• **WORK INSTRUCTION**
In the records below, begin at the line containing "width:646px; height:511px; overflow:hidden;" and end at the line containing "width:646px; height:511px; background:#fff;"; quote every line in that span exactly, including both boundary lines, and no others.

• **TASK MATERIAL**
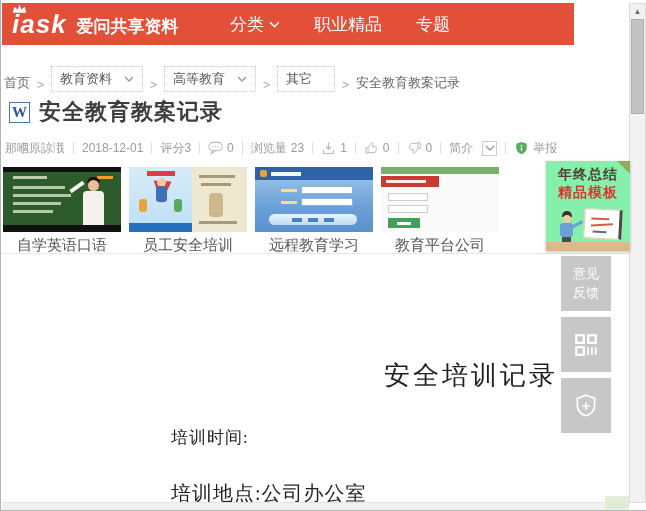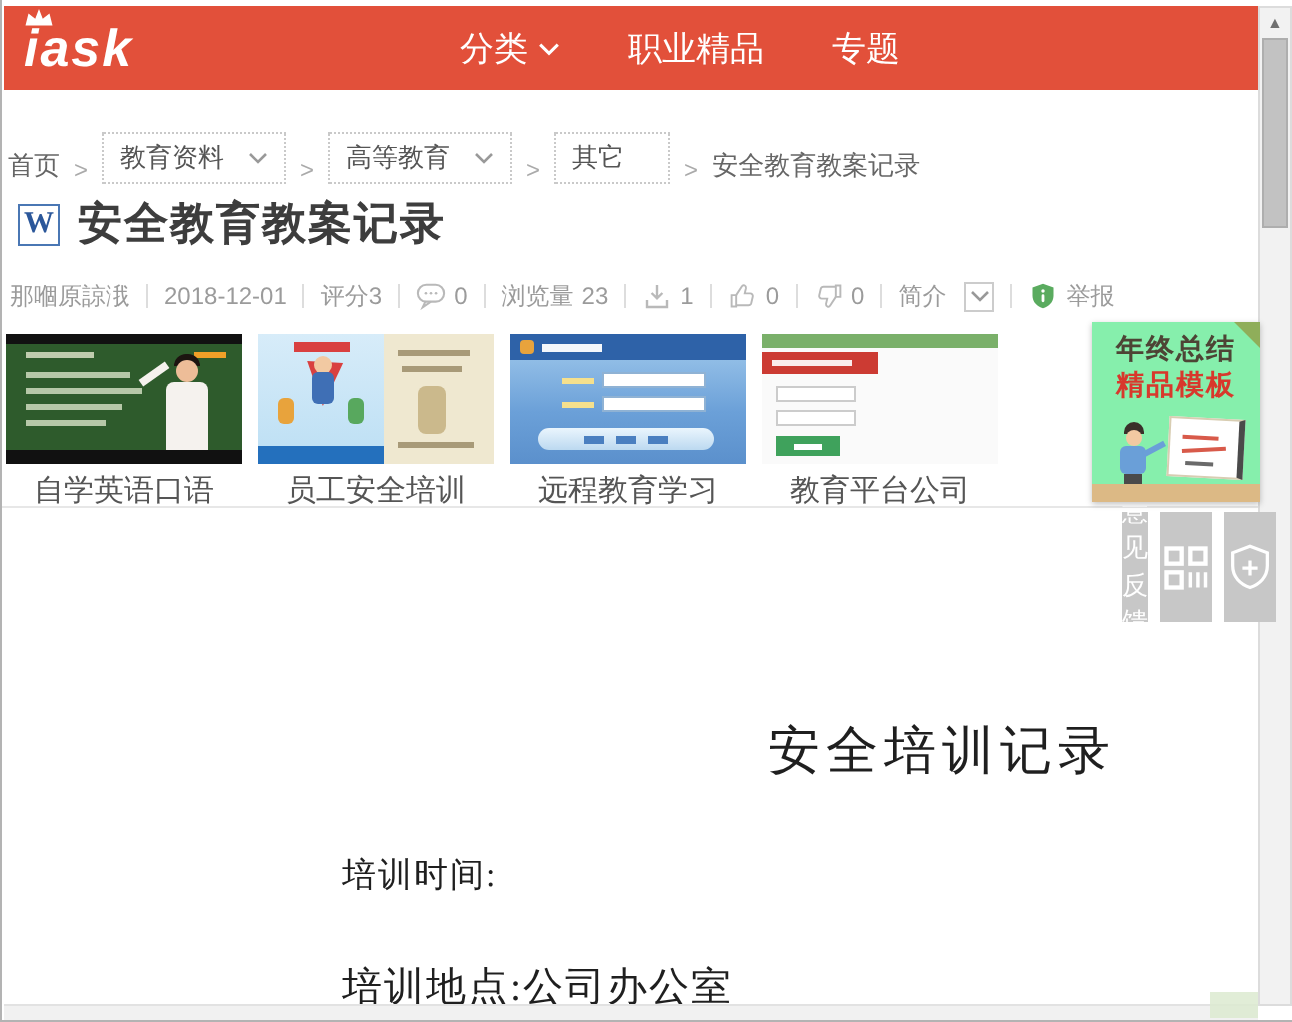--- a/index.html
+++ b/index.html
@@ -2,21 +2,21 @@
 <html><head>
 <meta charset="utf-8">
 <style>
   * { margin:0; padding:0; box-sizing:border-box; }
   html,body { width:646px; height:511px; overflow:hidden; }
   body { font-family:"Liberation Sans","DejaVu Sans",sans-serif; background:#fdfdfd; }
   #app { position:relative; width:646px; height:511px; background:#fff;
          border-left:1px solid #b3b3b3; border-bottom:1px solid #b3b3b3; overflow:hidden; }
 
   
-  .header { position:absolute; left:1px; top:3px; width:644px; height:42px;
+  .header { position:absolute; left:1px; top:3px; width:572px; height:42px;
             background:#e2503a; display:flex; align-items:center; }
   .logo { display:flex; align-items:flex-end; margin-left:10px; position:relative; cursor:pointer; }
   .logo-crown { position:absolute; left:0; top:-7px; width:15px; height:10px; }
   .logo-text { color:#fff; font-size:26px; font-weight:bold; font-style:italic;
                letter-spacing:1px; line-height:1; }
   .logo-suffix { color:#fff; font-size:17px; font-weight:bold; margin-left:10px; line-height:1.1; }
   .nav { position:absolute; left:228px; top:0; height:100%; display:flex; align-items:center; gap:34px; }
   .nav-item { color:#fff; font-size:17px; display:flex; align-items:center; gap:5px; cursor:pointer; white-space:nowrap; }
   .caret-w { width:11px; height:7px; }
 
@@ -145,21 +145,21 @@
 
   
   .preview { position:absolute; left:1px; top:254px; width:624px; height:249px; background:#fff;
              font-family:"Liberation Serif","DejaVu Serif",serif; color:#1f1f1f; }
   .pv-heading { position:absolute; left:382px; top:104px; font-size:26px; letter-spacing:3px; }
   .pv-line1 { position:absolute; left:169px; top:172px; font-size:17px; letter-spacing:1px; }
   .pv-line2 { position:absolute; left:169px; top:226px; font-size:20px; letter-spacing:1px; }
 
   
   .floaters { position:absolute; left:560px; top:256px; width:50px; display:flex;
-              flex-direction:row; gap:6px; z-index:4; }
+              flex-direction:column; gap:6px; z-index:4; }
   .fbtn { width:50px; height:55px; background:#c7c7c7; color:#fff; display:flex;
           flex-direction:column; align-items:center; justify-content:center; cursor:pointer; }
   .fbtn .txt { font-size:13px; line-height:1.4; text-align:center; }
   .fbtn svg { width:26px; height:26px; }
 
   
   .ad { position:absolute; left:545px; top:161px; width:84px; height:90px;
         background:#86efac; box-shadow:0 1px 3px rgba(0,0,0,.25); z-index:5;
         overflow:hidden; cursor:pointer; }
   .ad-fold { position:absolute; top:0; right:0; width:0; height:0;
@@ -189,20 +189,21 @@
 <body>
 
 <div id="app">
 
   <div class="header">
     <div class="logo">
       <svg class="logo-crown" viewBox="0 0 20 12">
         <path d="M1 11 L3 3 L7.5 6.5 L10 0 L12.5 6.5 L17 3 L19 11 Z" fill="#fff"></path>
       </svg>
       <span class="logo-text">iask</span>
+      <span class="logo-suffix">爱问共享资料</span>
     </div>
     <div class="nav">
       <div class="nav-item">
         <span>分类</span>
         <svg class="caret-w" viewBox="0 0 10 6" fill="none" stroke="#fff" stroke-width="1.4">
             <path d="M1 1l4 4 4-4"></path>
           </svg>
       </div>
       <div class="nav-item">
         <span>职业精品</span>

• **EXERCISE ANSWER**
   html,body { width:646px; height:511px; overflow:hidden; }
   body { font-family:"Liberation Sans","DejaVu Sans",sans-serif; background:#fdfdfd; }
   #app { position:relative; width:646px; height:511px; background:#fff;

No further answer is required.